When I majored in music, I did not think about money or the likeliness of getting a job in music. I never thought about ANY of that until graduate school when my teacher described the life of a freelancer. While a seemingly glamorous life, one should not think that it is easy work, or that it is an easy market to tap into. Many of the freelancers in large cities have been working in their area for several years, if not decades. Those that love it and stick with it have no doubt paid their dues and worked very hard to forge their own path, a path that I hope to walk in my own music career.
Music as a profession will almost never have as much demand or compensation as fields like surgery, architecture, etc. People need skilled surgeons to survive and buildings need to be designed in a way that they will stand strong. There are times when the arts are needed, but if you look at Maslow's Hierarchy of Needs, they are not a basic need, but at the top in the realm of self-actualization.
At this time, I make the majority of my living working a non-music job. I work in music outside of this job, but I hope that someday I might be able to sustain my family solely with music.

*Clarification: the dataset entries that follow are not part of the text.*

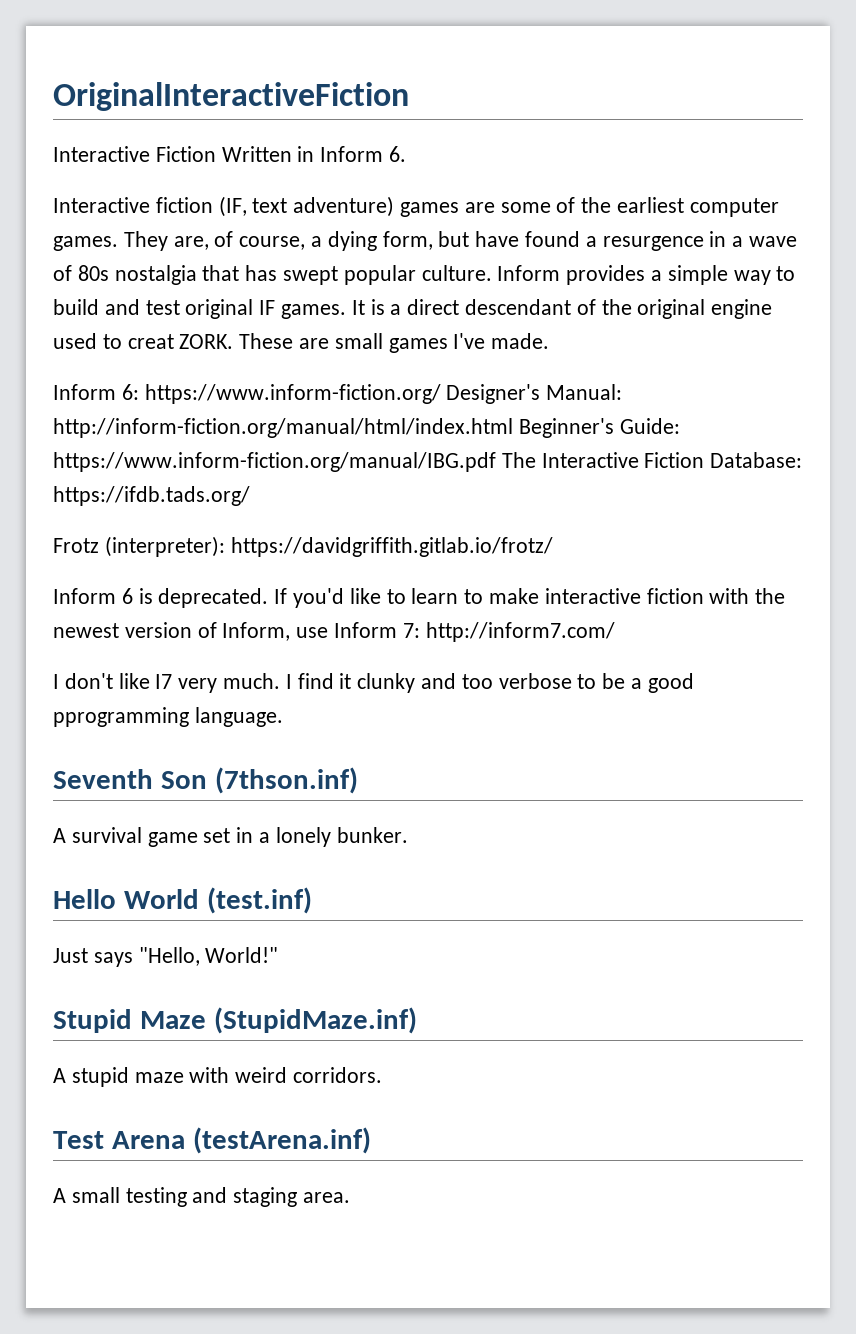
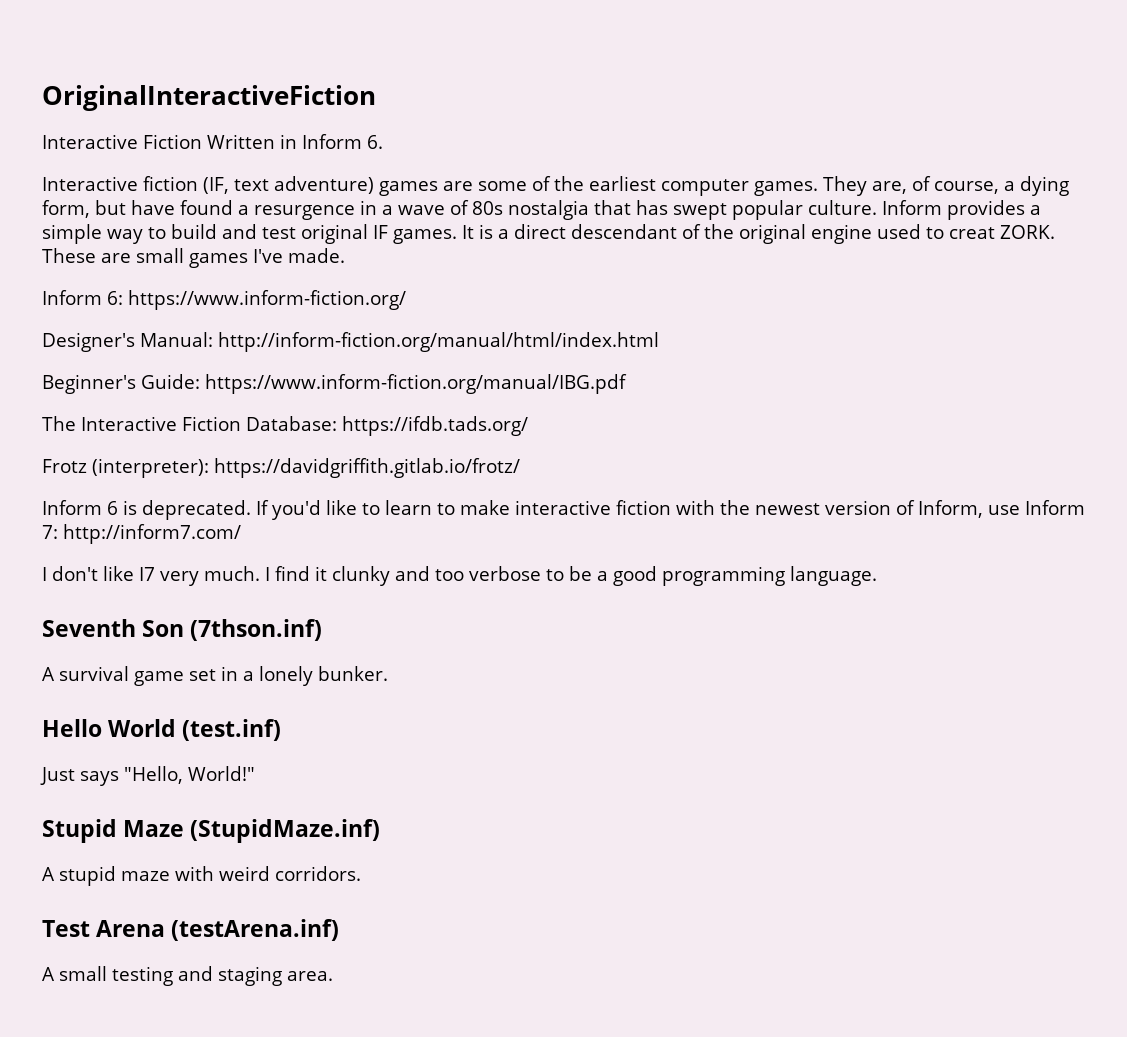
(441, 394) none -> (406, 300) //
(513, 428) none -> (660, 342) //
(496, 462) none -> (628, 384) //
[53,707,189,727] pprogramming -> [662,566,785,586] programming

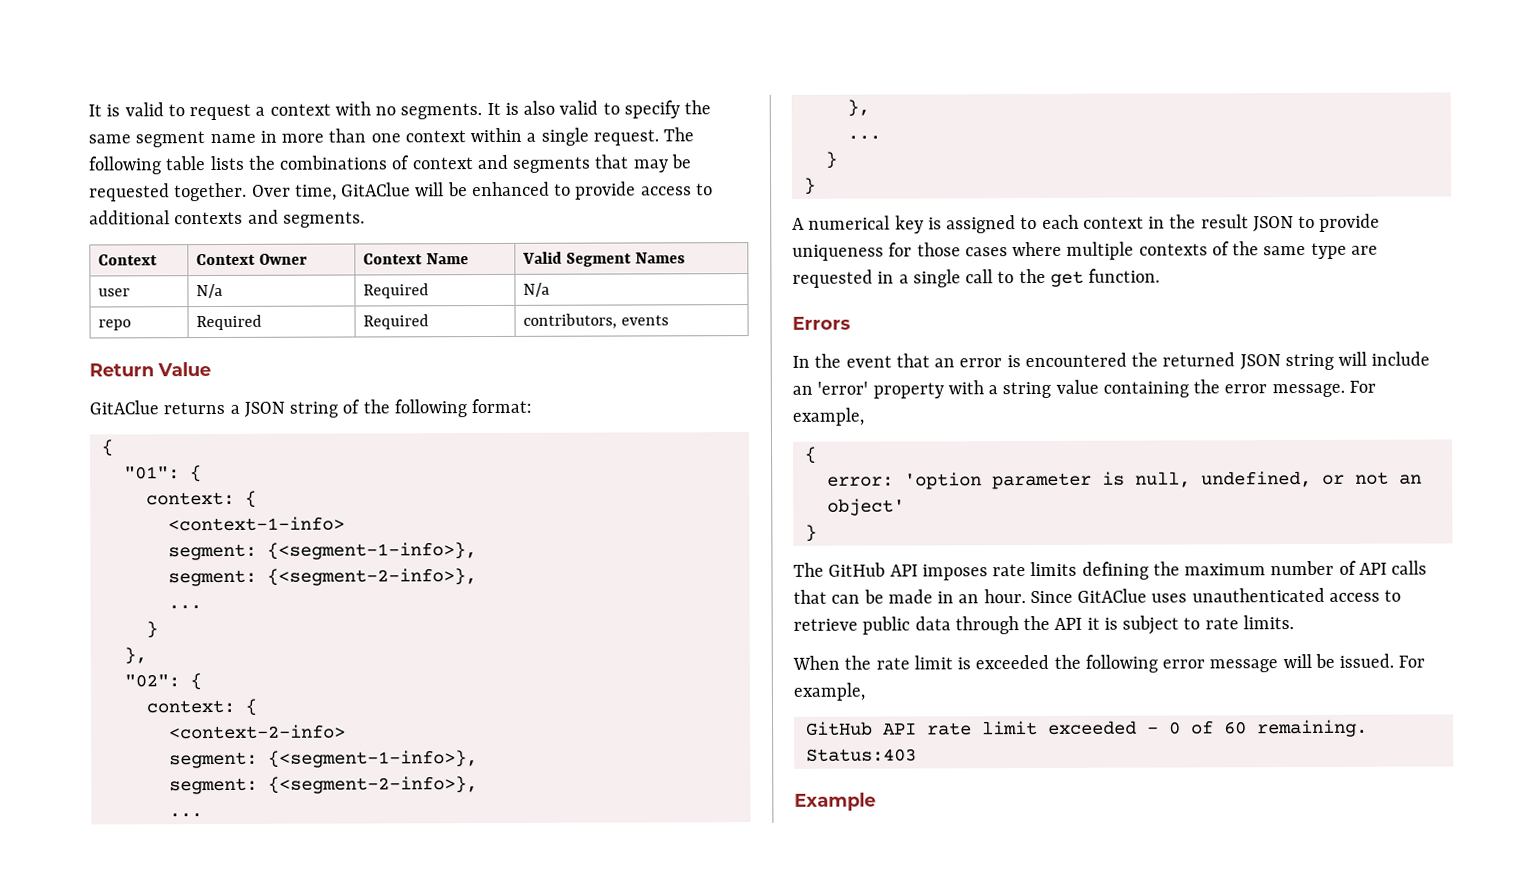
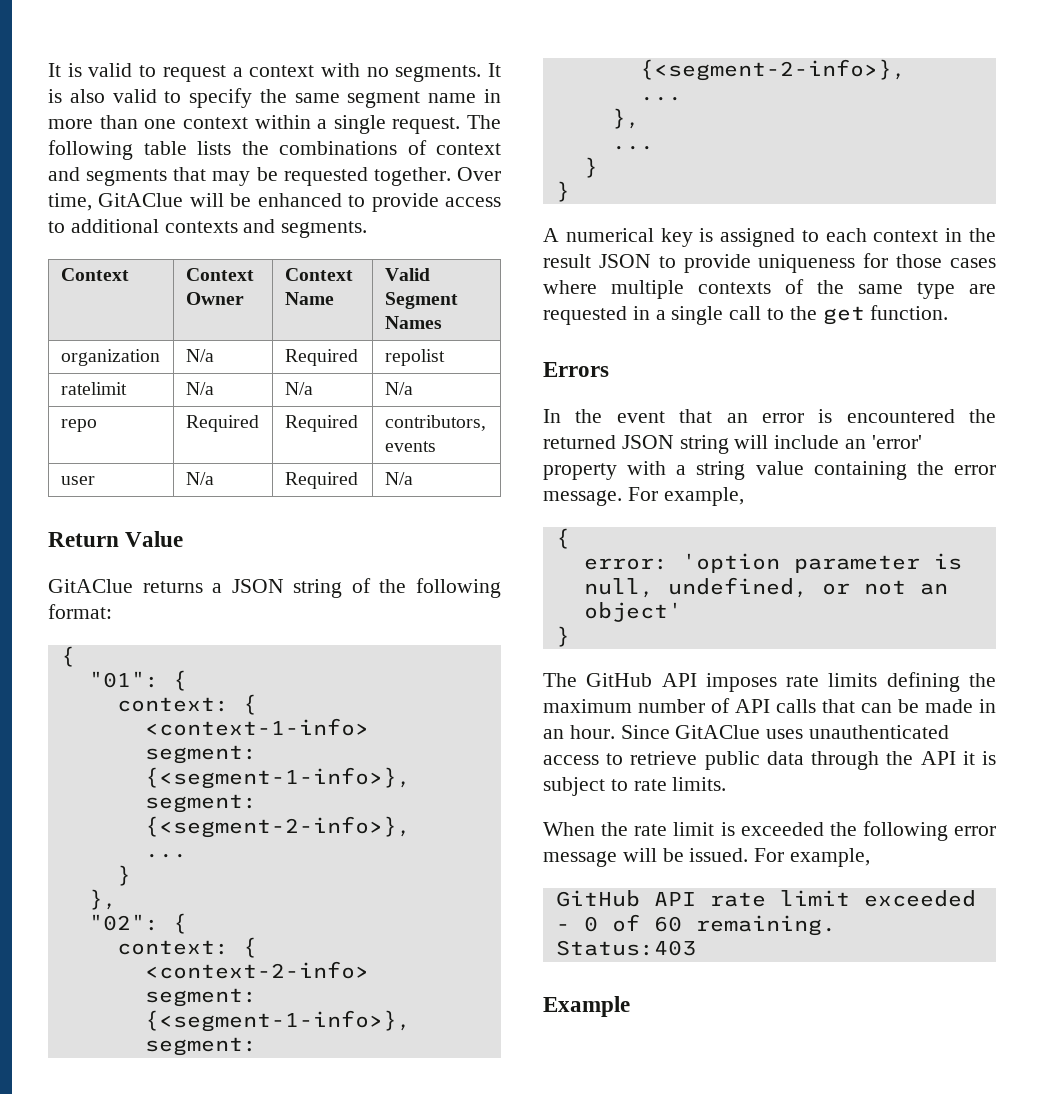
[98,288,131,297] [196,283,224,299] [363,283,430,299] user | N/a | Required -> [60,349,160,366] [185,349,214,362] [284,349,358,366] [384,349,445,366] [60,382,127,395] [185,382,214,395] [284,382,313,395] organization | N/a | Required | repolist // ratelimit | N/a | N/a
(670, 320) none -> [60,476,95,485] [185,472,214,485] [284,472,358,489] [384,472,413,485] // user | N/a | Required | N/a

However, whatever may happen, I will always perform music as it makes up a part of who I am.
I was raised in a large family as the oldest of five children. My parents did a good job of raising us to believe that nobody just hands you things in life--this includes work! For the next several weeks, I will be focusing on how I can forge my own path in music, as well as join the paths of others.
Why then, should one strive to be a professional musician? This generates some good questions:
- Why do you like music?
- Would you like to work as a musician? (job v. hobby)
- Would you still make music if no one paid you or gave you public recognition?
- What are your life goals?
- What are your career goals?
- How do you define personal success?
Have you asked yourself these same questions?